Monday 25 September 2017

Autumn

Small extract from my 3rd Thin Places Novella, which is almost complete. Then the delightful task of proof reading. Thankfully, I have the two best proof readers to give me a dig out. 
Gina&Grainne Inc.

This Novella is a little darker than 'Fanore' and 'Erris' 
Chapter 3 begins in Autumn.

It’s not possible for Autumn to finish as it starts because destiny decreed that it be born in summer and die in winter. It is looking at Spring in the mirror, which simply reverses life and death. Transitions from one state to its opposite must by definition be dramatic but the opening act of every drama will first introduce us to subtlety. With the stage thus set, metamorphosis can quickly accelerate to its point of no return.

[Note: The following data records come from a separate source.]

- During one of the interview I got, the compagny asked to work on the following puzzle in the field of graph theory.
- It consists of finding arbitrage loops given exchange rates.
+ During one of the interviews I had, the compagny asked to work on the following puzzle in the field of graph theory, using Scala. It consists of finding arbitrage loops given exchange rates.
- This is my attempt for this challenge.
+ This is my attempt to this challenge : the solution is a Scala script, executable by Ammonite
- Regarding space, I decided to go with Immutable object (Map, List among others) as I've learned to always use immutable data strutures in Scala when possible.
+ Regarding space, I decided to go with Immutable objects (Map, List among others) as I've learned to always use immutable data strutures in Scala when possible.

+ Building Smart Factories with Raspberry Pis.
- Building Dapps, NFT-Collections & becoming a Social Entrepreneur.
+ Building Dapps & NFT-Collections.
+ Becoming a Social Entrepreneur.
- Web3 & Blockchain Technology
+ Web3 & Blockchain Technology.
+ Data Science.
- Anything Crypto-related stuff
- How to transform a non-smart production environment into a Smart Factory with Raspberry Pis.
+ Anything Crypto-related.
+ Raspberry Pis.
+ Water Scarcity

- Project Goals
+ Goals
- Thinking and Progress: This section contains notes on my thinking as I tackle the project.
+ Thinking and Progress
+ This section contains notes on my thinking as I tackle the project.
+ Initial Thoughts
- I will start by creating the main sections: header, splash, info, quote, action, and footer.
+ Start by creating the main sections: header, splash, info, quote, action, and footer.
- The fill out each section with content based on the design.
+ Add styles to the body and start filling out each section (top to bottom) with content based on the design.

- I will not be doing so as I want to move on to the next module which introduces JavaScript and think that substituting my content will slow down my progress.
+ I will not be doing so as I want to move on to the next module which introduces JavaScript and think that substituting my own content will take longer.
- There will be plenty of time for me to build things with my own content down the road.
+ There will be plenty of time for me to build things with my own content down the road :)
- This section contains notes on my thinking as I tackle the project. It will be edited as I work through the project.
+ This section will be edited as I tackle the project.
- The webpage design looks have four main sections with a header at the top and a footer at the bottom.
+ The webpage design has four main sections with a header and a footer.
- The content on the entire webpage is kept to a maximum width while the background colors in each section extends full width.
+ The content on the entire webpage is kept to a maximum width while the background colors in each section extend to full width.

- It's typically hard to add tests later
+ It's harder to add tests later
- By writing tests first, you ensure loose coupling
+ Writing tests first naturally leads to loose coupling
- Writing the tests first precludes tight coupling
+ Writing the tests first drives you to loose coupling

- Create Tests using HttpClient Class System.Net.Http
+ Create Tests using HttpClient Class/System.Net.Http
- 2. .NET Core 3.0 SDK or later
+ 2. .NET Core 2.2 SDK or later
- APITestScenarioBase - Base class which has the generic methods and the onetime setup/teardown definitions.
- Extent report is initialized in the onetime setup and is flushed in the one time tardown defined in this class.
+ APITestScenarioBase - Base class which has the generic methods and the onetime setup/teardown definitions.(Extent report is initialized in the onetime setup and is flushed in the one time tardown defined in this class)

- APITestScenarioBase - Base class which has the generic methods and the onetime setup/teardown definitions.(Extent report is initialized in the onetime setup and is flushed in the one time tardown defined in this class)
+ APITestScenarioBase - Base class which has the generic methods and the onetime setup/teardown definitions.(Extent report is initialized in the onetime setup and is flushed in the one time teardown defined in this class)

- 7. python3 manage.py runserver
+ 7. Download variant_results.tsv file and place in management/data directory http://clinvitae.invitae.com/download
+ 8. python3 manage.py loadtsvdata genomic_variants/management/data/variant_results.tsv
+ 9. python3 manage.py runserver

The first sign of summer becoming winter begins when nature reaches into her fashionably well-worn artist’s satchel to squeeze a tube of Sepia onto the palette. Like the software written into a digital filter, the landscape becomes tinged with soft earthy yellow to produce the kind of warm and comfortable ambience that seems to make everyone more likely to smile. The mystery for this unexpected geniality is the undeniable fact that the only thing better than looking fondly at an old photograph, is finding that you are living in one.


This pleasant ambience becomes particularly noticeable when the air is full of moisture, just as it was in Dunquin that morning. The only truly unusual aspect was the almost total calm at high tide. A state of no-breeze on this temperate Atlantic Coast is virtually unheard of, and it only added to the overall ‘halcyon’ perception of the morning. 


Jack Sullivan smelled the distinct possibility of an isolated thunderstorm later that afternoon, but he didn’t care. Despite having one too many twelve year old whiskeys, he’d slept like a baby and was feeling just fine. The hazy sunshine proved to be a potent antibiotic for the malady of an oppressive melancholy that had only threatened to deepen over the last few days. Depression was once something that he associated only with the weather but in Ireland, it could be something far more prevalent and scary.